— Замолчи! Была у меня мать или не была… Какого чёрта ты пришёл сюда ковыряться в моей душе? Ещё неизвестно, чем ты занимаешься у нас в тылу. Может быть, ты работаешь по заданию Савинкова и мечтаешь устроить у нас Ярославль… А вот я сейчас вызову коменданта, и он поставит тебя к стенке.
— Я уже давно разоружился.
— Ага! Осознал свои политические заблуждения? Так почему же ты не идёшь работать к нам? Стал обывателем! Эх ты… А ещё бросал бомбы в губернаторов.
— Когда-то мы дали друг другу клятву дружбы.
— Врёшь. Я не давал никакой клятвы.
— Вспомни напильник. Может быть, ты посмеешь отрицать, что напильник достал я?
— Напильник достал ты, — смущённо пробормотал Маркин.
— Так подари мне жизнь этого мальчика.
— Заткнись! — крикнул Маркин. — Или я застрелю тебя на месте.
«На месте» он произнёс как «на мешти».
Он вырвал из кобуры наган.
— Уходи!
Кровь бросилась в лицо Лося. В нём заговорил старый боевик-эсер.
— Стреляй, подлец! — сказал он сквозь зубы. — Стреляй в своего товарища по каторге, если у тебя хватит совести.
Маркин швырнул наган на стол и опустил глаза. Опустить глаза значило сдаться.
— Даёшь слово? — спросил Лось. — Не обманешь?
— Моё слово железо.
На подоконнике продолжали сохнуть корки пайкового хлеба. По закопчённому солдатскому бачку с остатками засохшей ячной каши ползали синие мухи. На куске газетной бумаги продолжали блестеть вещественные доказательства — золотые часы и бриллиантовая брошь.
— Но имей в виду, Глузман, — крикнул Маркин вослед уходящему Лосю, — если ты ещё хоть раз попадёшься мне на глаза, я не посмотрю, что мы когда-то вместе были на колесухе. Мы враги.
Солнце заходило. Трудно дышалось. В кабинет уже начали проникать предвечерние тени. Перед глазами Лося всё ещё стояла убитая горем женщина. Он видел, как голого юношу с родимым пятном под лопаткой, со сливочно-нежным телом вталкивают в гараж…
Только он один мог его спасти. И он его спас.
— Он дал слово. Его выпустят, — сказал Лось Ларисе Германовне, которая продолжала неподвижно стоять на том самом углу, где он её оставил, на углу под акацией, увешанной ремешками стручков.

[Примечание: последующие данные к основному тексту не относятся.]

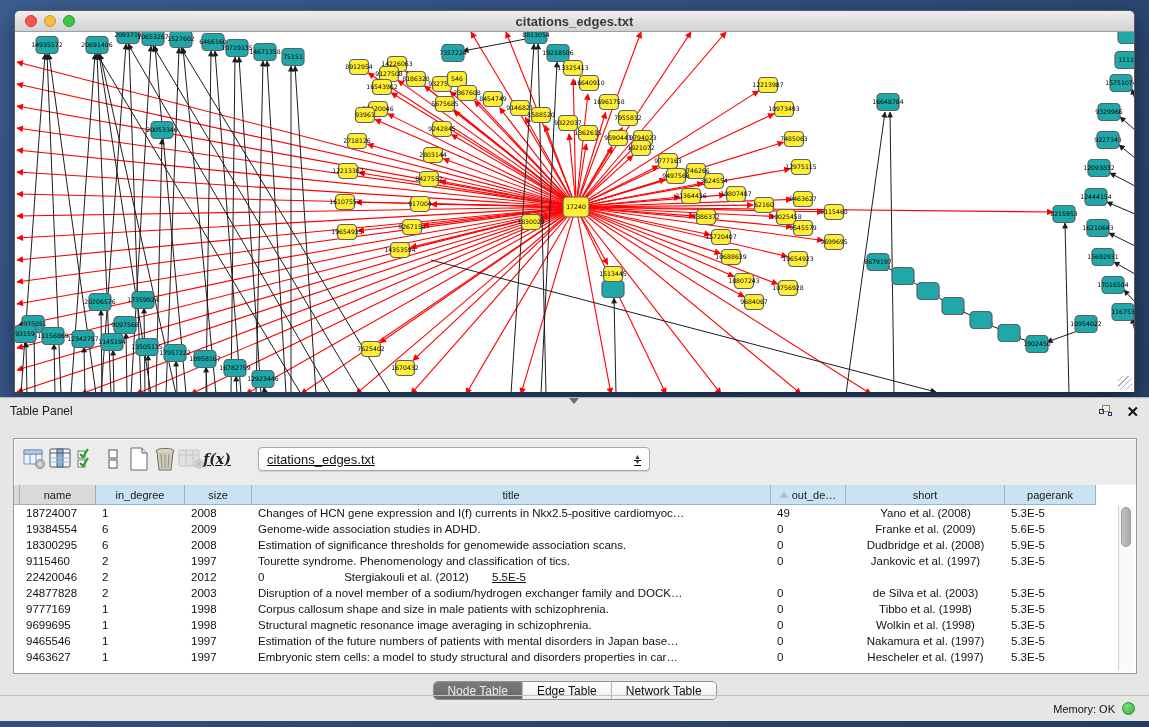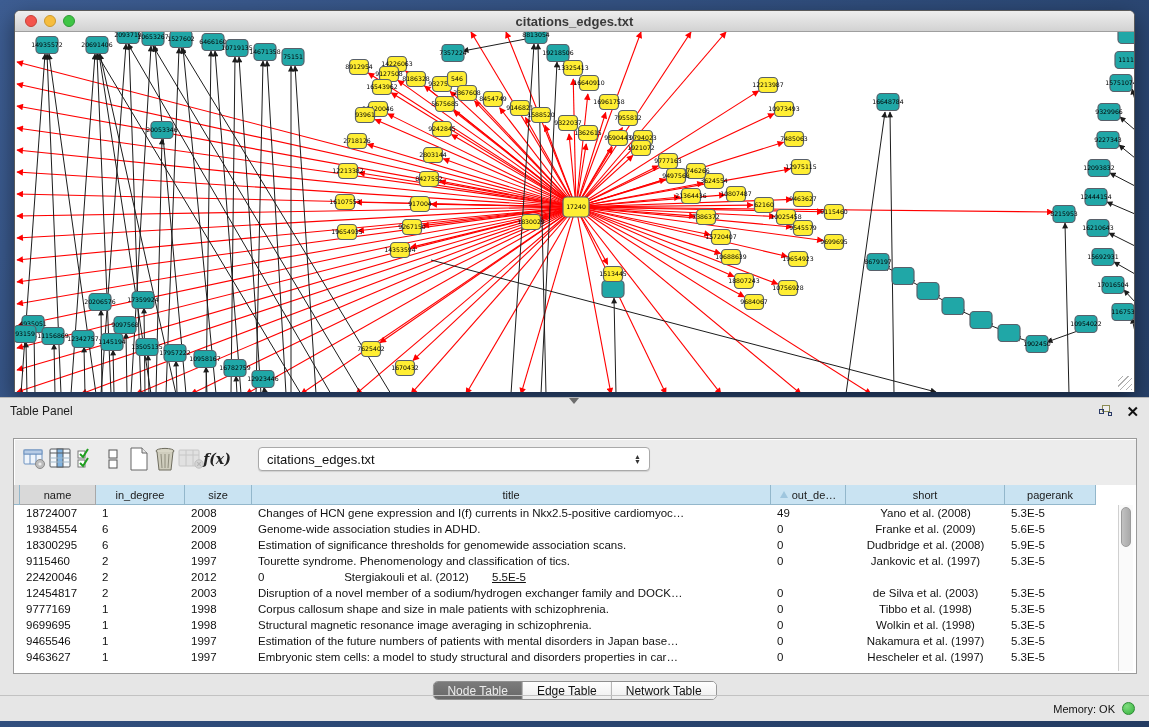--- a/index.html
+++ b/index.html
@@ -36,7 +36,7 @@
 
   #panel-inset { position:absolute; left:13px; top:40px; width:1124px; height:236px;
     background:#ececec; border:1px solid #9a9a9a; box-shadow:inset 1px 1px 0 #ffffff; }
-  #toolbar { height:40px; display:flex; align-items:center; padding:0 8px; }
+  #toolbar { height:40px; display:flex; align-items:center; padding:0 8px;text-decoration:underline; }
   .tool { width:26px; height:26px; display:flex; align-items:center; justify-content:center; }
   .fx { font-family:"DejaVu Serif",serif; font-style:italic; font-weight:bold; font-size:14px; color:#222; }
   #table-select { margin-left:28px; width:392px; height:24px; background:#fff; border:1px solid #a9a9a9; border-radius:4px;

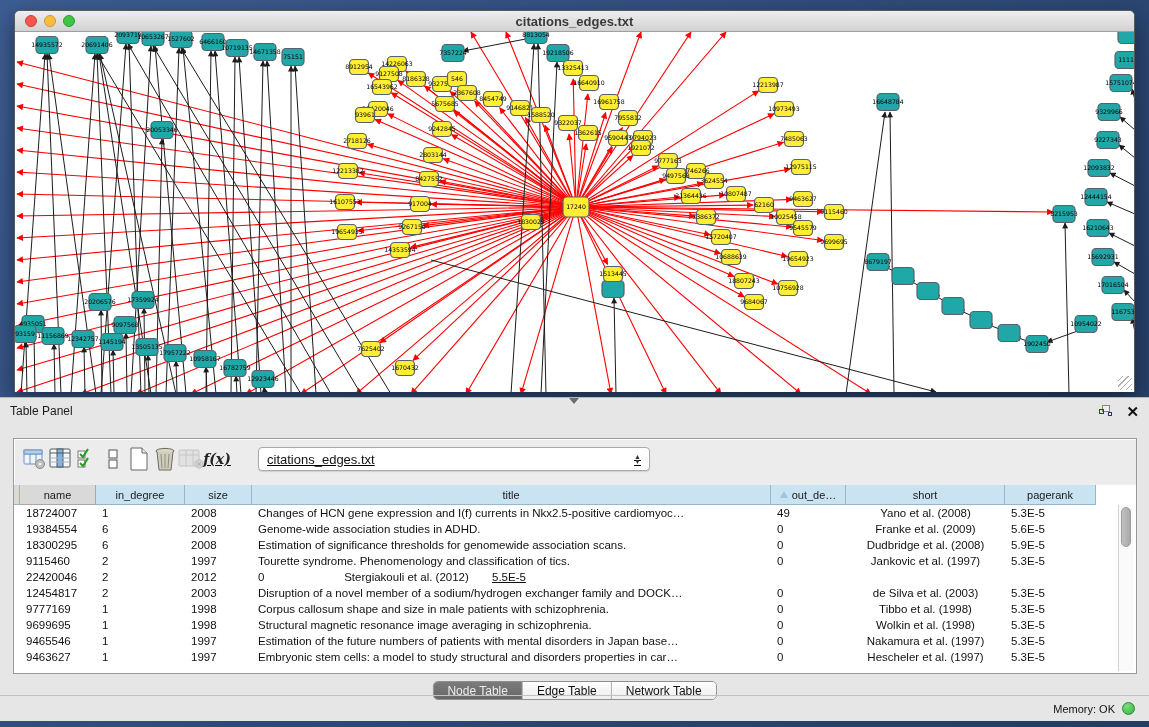--- a/index.html
+++ b/index.html
@@ -632,7 +632,7 @@
             </div>
             <div class="grow">
               <div style="width: 6px;"></div>
-              <div class="gcell" style="width: 76px;">12454817</div>
+              <div class="gcell" style="width: 76px;">24877828</div>
               <div class="gcell" style="width: 89px;">2</div>
               <div class="gcell" style="width: 67px;">2003</div>
               <div class="gcell" style="width: 519px;">Disruption of a novel member of a sodium/hydrogen exchanger family and DOCK…</div>

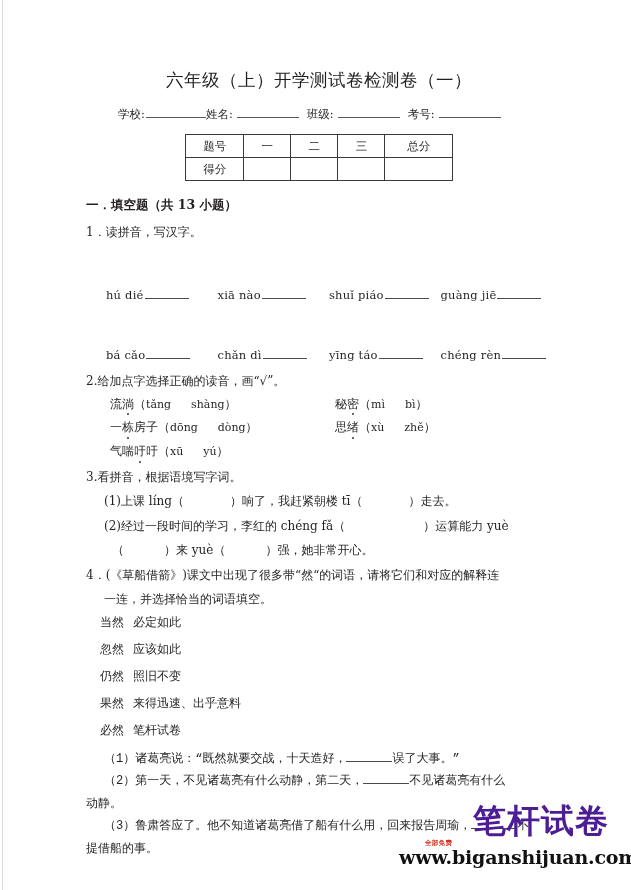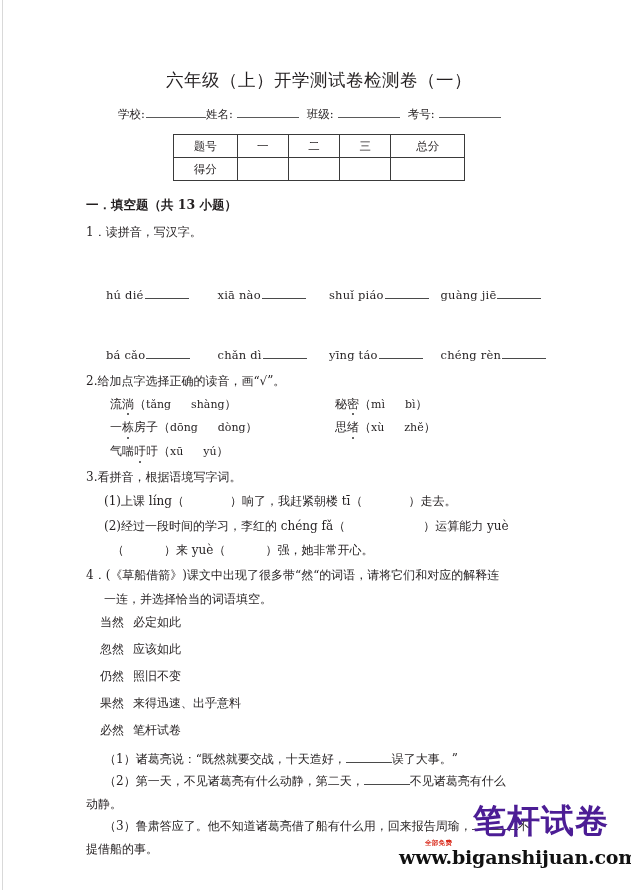--- a/index.html
+++ b/index.html
@@ -87,7 +87,7 @@
   }
   table.score-table {
     border-collapse: collapse;
-    width: 292px;
+    width: 268px;
     table-layout: fixed;
   }
   table.score-table td {

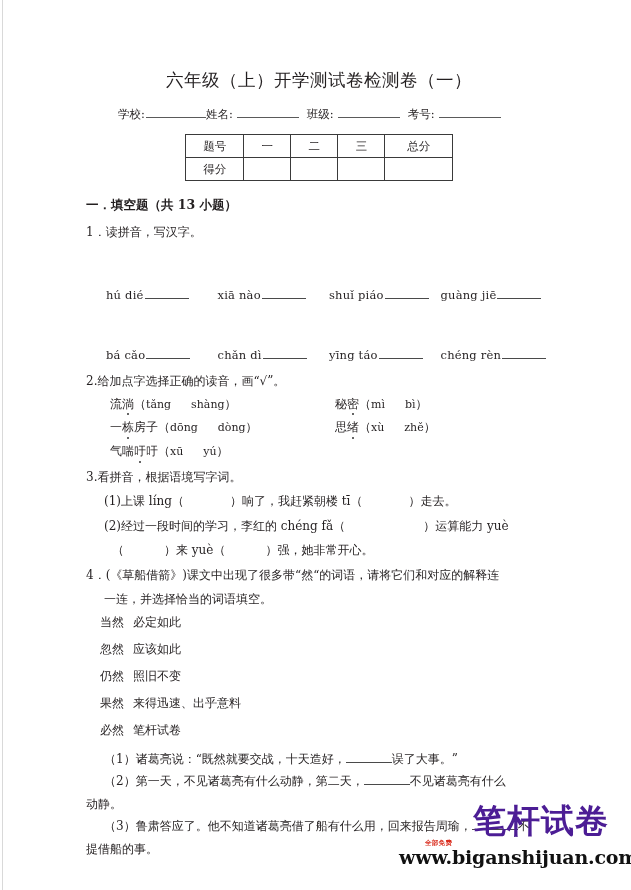--- a/index.html
+++ b/index.html
@@ -194,6 +194,7 @@
     font-size: 12px;
     line-height: 1.62;
     margin-bottom: 3px;
+    font-family: Liberation Mono, monospace;
   }
   .fill-rule {
     display: inline-block;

Она стала мелко и часто, по-дамски, креститься. Потом рванулась, схватила руку Лося и стала осыпать её поцелуями.
— Лариса Германовна, ради бога, что вы делаете!..
…сновидение уже уносило её вдоль пустынной улицы вон из города, вдоль заржавевших рельсов дачного трамвая. Она иногда присаживалась отдохнуть на станционной скамейке, вделанной в бетон, или просто на обочине, поросшей бурьяном. Сознание её меркло. Душа отдыхала, хотя в товарном вагоне полуподвального помещения начиная со вчерашнего утра до наступления сегодняшнего вечера покорное умопомешательство охватило тех, кто там был заперт, и все их душевные силы сосредоточились на одной-единственной неподвижной мысли: успеет ли несуществующий десант высадиться в Люстдорфе и займут ли поляки Сортировочную.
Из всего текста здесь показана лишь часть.